Here's my brief summary of all CVPR19 papers in the field of visual tracking. Abbreviations without parentheses are part of the paper title, and those with parentheses are added by me according to the paper.
RGB-based
Single-Object Tracking
(UDT): Unsupervised Deep Tracking
Authors: Ning Wang, Yibing Song, Chao Ma, Wengang Zhou, Wei Liu, Houqiang Li
arXiv Link: https://arxiv.org/abs/1904.01828
Project Link: https://github.com/594422814/UDT
Summary: Train a robust siamese network on large-scale unlabeled videos in an unsupervised manner - forward-and-backward, i.e., the tracker can forward localize the target object in successive frames and backtrace to its initial position in the first frame.
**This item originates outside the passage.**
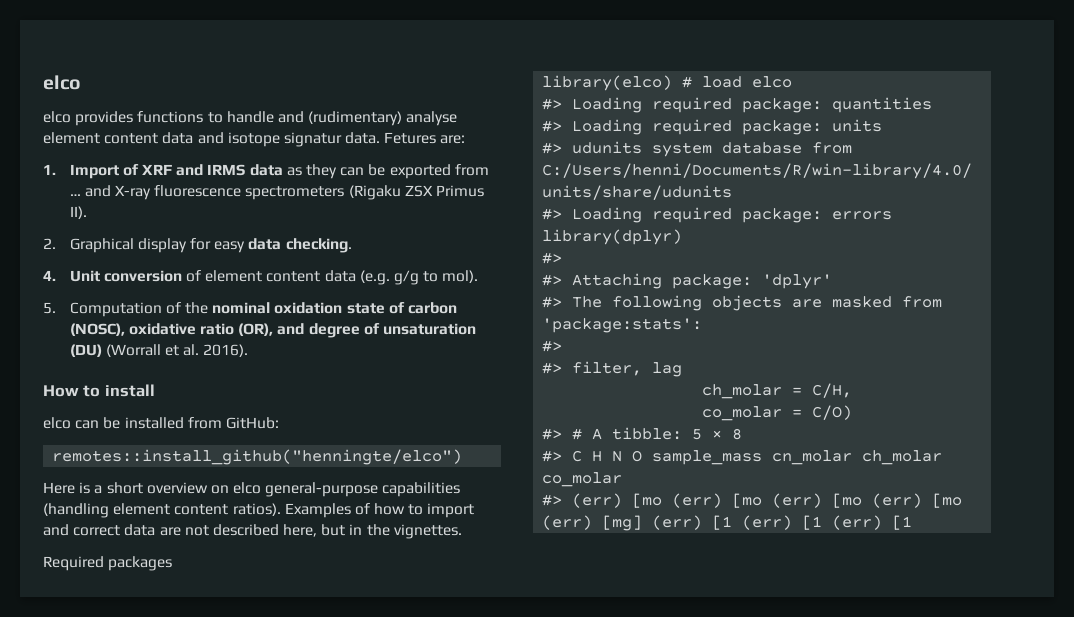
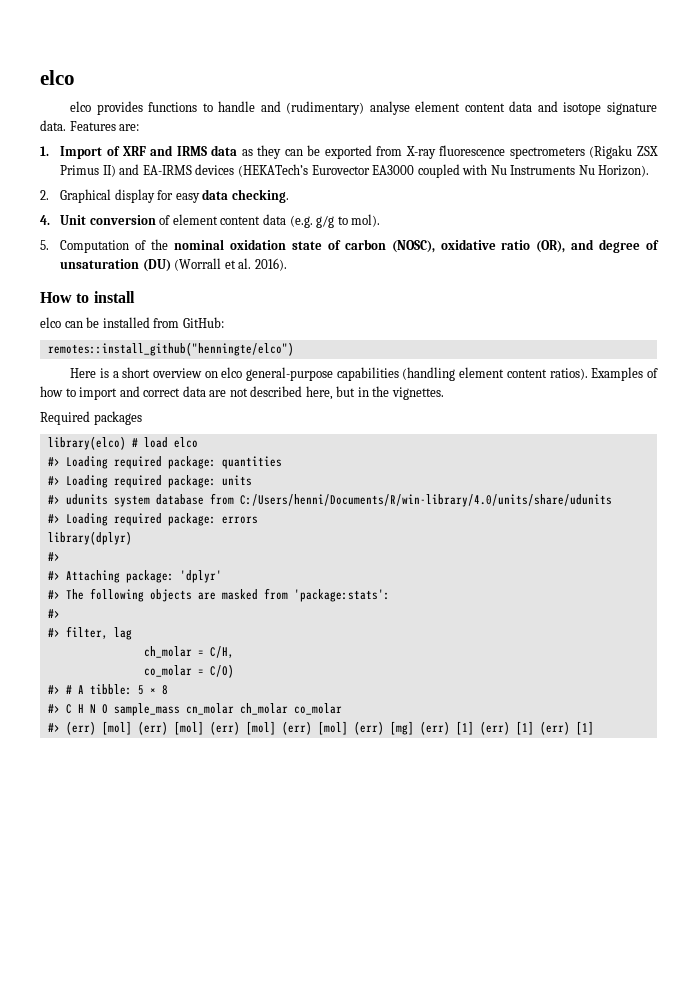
[283,132,437,147] signatur data. Fetures -> [607,102,657,115] [40,120,116,131] signature data. Features
[69,185,111,197] … and -> (403, 151) none
[69,206,87,219] II). -> [102,164,650,178] II) and EA-IRMS devices (HEKATech’s Eurovector EA3000 coupled with Nu Instruments Nu Horizon).
[632,493,963,508] [542,515,913,531] [mo (err) [mo (err) [mo (err) [mo (err) [mg] (err) [1 (err) [1 (err) [1 -> [101,721,594,735] [mol] (err) [mol] (err) [mol] (err) [mol] (err) [mg] (err) [1] (err) [1] (err) [1]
Highlights: Unsupervised learning
(TADT): Target-Aware Deep Tracking
Authors: Xin Li, Chao Ma, Baoyuan Wu, Zhenyu He, Ming-Hsuan Yang
arXiv Link: https://arxiv.org/abs/1904.01772
Project Link: https://xinli-zn.github.io/TADT-project-page/
Summary: Targets of interest can be arbitrary object class with arbitrary forms, while pre-trained deep features are less effective in modeling these targets of arbitrary forms for distinguishing them from the background. TADT learns target-aware features, thus can better recognize the targets undergoing significant appearance variations than pre-trained deep features.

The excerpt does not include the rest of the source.